Mourning a Model

For a few months this year, I had a favourite LLM model. I don’t normally get attached to a model. They are tools. You pick the one that fits the job, and when a better one turns up you put the old one down without ceremony.

It was cheap, fast, slightly obscure, and open-source, and it quietly did most of the thinking across half my side projects while asking for almost nothing in return. I built it into things. I leaned on it.

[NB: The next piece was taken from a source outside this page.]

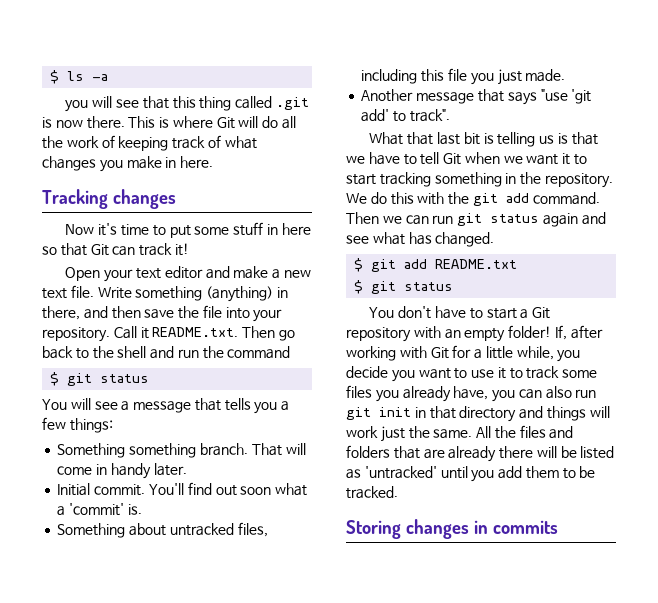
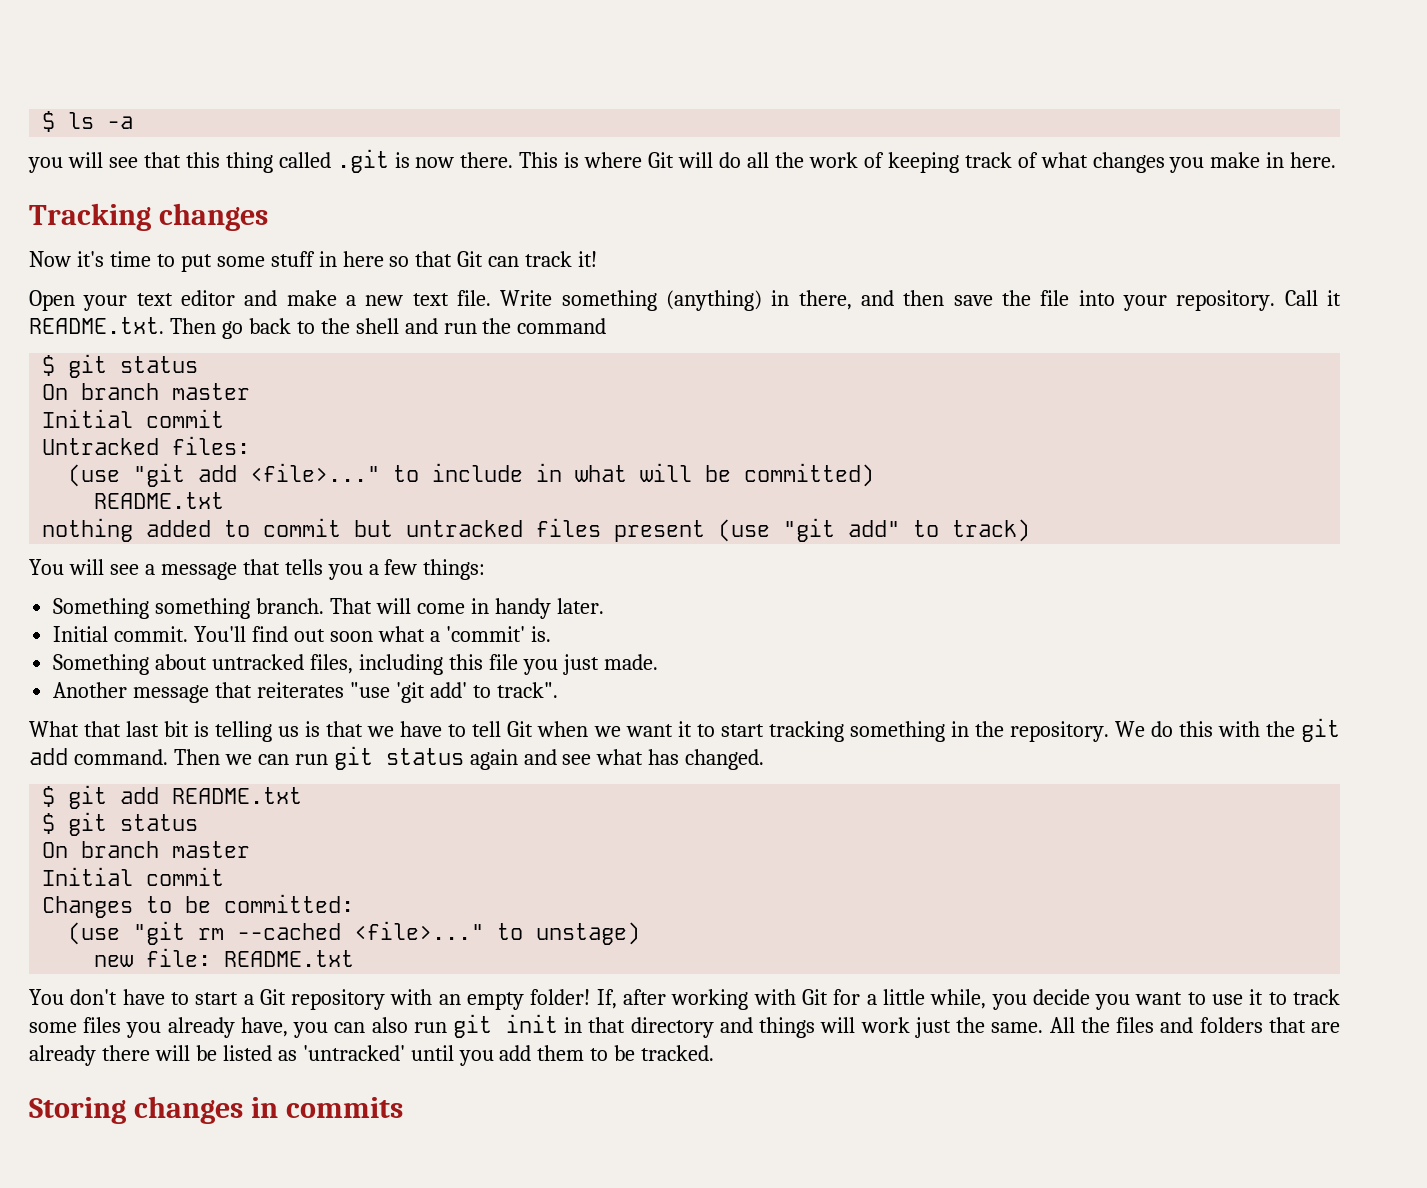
(150, 378) none -> [42,383,251,400] [42,409,225,428] [42,436,251,455] [68,463,875,487] [94,492,225,509] [42,518,1031,542] // On branch master // Initial commit // Untracked files: // (use "git add <file>..." to include in what will be committed) // README.txt // nothing added to commit but untracked files present (use "git add" to track)
[507,92,537,105] says -> [257,682,345,698] reiterates
(454, 286) none -> [42,841,251,858] [42,867,225,886] [42,894,355,918] [68,921,641,945] [94,948,355,967] // On branch master // Initial commit // Changes to be committed: // (use "git rm --cached <file>..." to unstage) // new file: README.txt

Then one day it was gone. No notice, no deprecation warning, no farewell. Just an endpoint that used to answer and now didn’t. I found out the way you find out about all the important things, too late and by accident.

This is partly a warning about that. But it’s mostly a thank-you note to a model nobody else seems to have noticed.

How I found it

It arrived under a false name, which should probably have told me something about how it would leave.

Back in March two odd entries appeared on OpenRouter, the place I go to try models without committing to any of them. They had codenames instead of proper names, Hunter Alpha and Healer Alpha. No documentation, no announcement, nobody owning up to having made them. For a few days the going theory was that one of the big Chinese labs was stealth-testing its next flagship.

I did what I always do with anything new, which is throw a pile of awkward jobs at it and watch for the cracks. Output has to come back perfectly formatted on the first try, and reasoning cannot be faked with a confident tone.

The answers came back clean, properly formed, no fuss wrapped around them. The reasoning followed the actual shape of the problem instead of pattern-matching its way to a plausible shrug. I noted that it was unusually good, and then got distracted and forgot about it entirely.

It came back to me weeks later, when I was knee-deep in one of those systems that hands a problem to several models at once and lets them argue it out. I remembered those two strange codenames had been better than they had any right to be, and went looking for whatever they had grown into. That is how I found MiMo, Xiaomi’s open-source reasoning family. And it turned out the one I actually fell for was a smaller, cheaper cousin nobody was talking about: MiMo V2 Flash.

Why I kept it

Flash was not the powerful one. It was the one that fit.

Most of my projects do not want a single brilliant oracle. They want a reliable workhorse they can ask the same kind of question a few hundred times a day without drama and without quietly emptying my wallet. Flash was exactly that. It was fast enough that I stopped noticing the wait. It was cheap to the point of being a rounding error. And it was honest in a way that does not show up on a spec sheet: it did the thing I asked, in the shape I asked for, without the little rebellions. I have lost more hours than I will admit to models that simply cannot stop being helpful. Flash just answered.

There is a particular pleasure in finding something good before anyone else is talking about it. I went looking for other people running MiMo in anger and reporting back, and found essentially nobody. For a while it felt like a private discovery, which is an absurd thing to feel about a model shipped by one of the largest electronics companies on the planet, but there it is.

The morning it was gone

I cannot tell you why it went, because I do not know. Endpoints come and go. A provider drops a model, a route gets pulled, a free tier quietly closes, a name gets folded into its successor. From the outside it all looks identical: the thing that answered yesterday returns an error today, and the error does not explain itself.

The systems that lean on Flash did not fall over in a satisfying, alarm-raising heap. They just got a little worse. Decisions came back slightly emptier. The arguing got quieter, less of an argument and more of a few voices nodding along, because so much of the disagreement I depended on had simply walked out of the room. My two daftest projects, the one that picks horses and the one that picks shares spent the better part of a day running on a quietly diminished brain before I noticed anything was wrong at all.

That is the part worth flagging, and it is the same lesson my data keeps teaching me this year in different outfits. Things do not fail loudly. They fail silently, and silence reads exactly like calm right up until the moment you actually check. I had built systems that quietly depended on one cheap model for most of their thinking, and I had built precisely nothing that would tap me on the shoulder to mention the cheap model had ceased to exist. I noticed because the answers felt off.

What it leaves behind

I have patched the hole. Other models hold the seats now, some pricier and some merely adequate, and the projects are back to their usual standard of being wrong in interesting rather than alarming ways. Life goes on. It always does.

But under the small grievance about how it ended there is a sharper note I should have heard much sooner. There is a difference between depending on a model and depending on the fact that the model will keep existing. The first is unavoidable, and the entire point of building on other people’s work. The second is an assumption you make without ever deciding to, and it is the one that bit me. I had not lost an API. I had lost the thing I had silently decided would always be there.

So if there is a moral, it is the dull, durable kind. Build it so that losing any single piece is a shrug and not a wound. Watch the parts you quietly rely on, because those are exactly the ones that go dark on you. And when you stumble onto something cheap and unglamorous and quietly excellent, by all means lean on it. Just keep one eye on the door. The good ones do not always tell you they are leaving.

Here’s to you MiMo V2 Flash. The light that burns twice as bright…

None of the systems described here run on real money. They are paper-trading experiments, built to learn from and to be wrong in public with.

The views expressed in this article are my own and do not represent the views of my employer.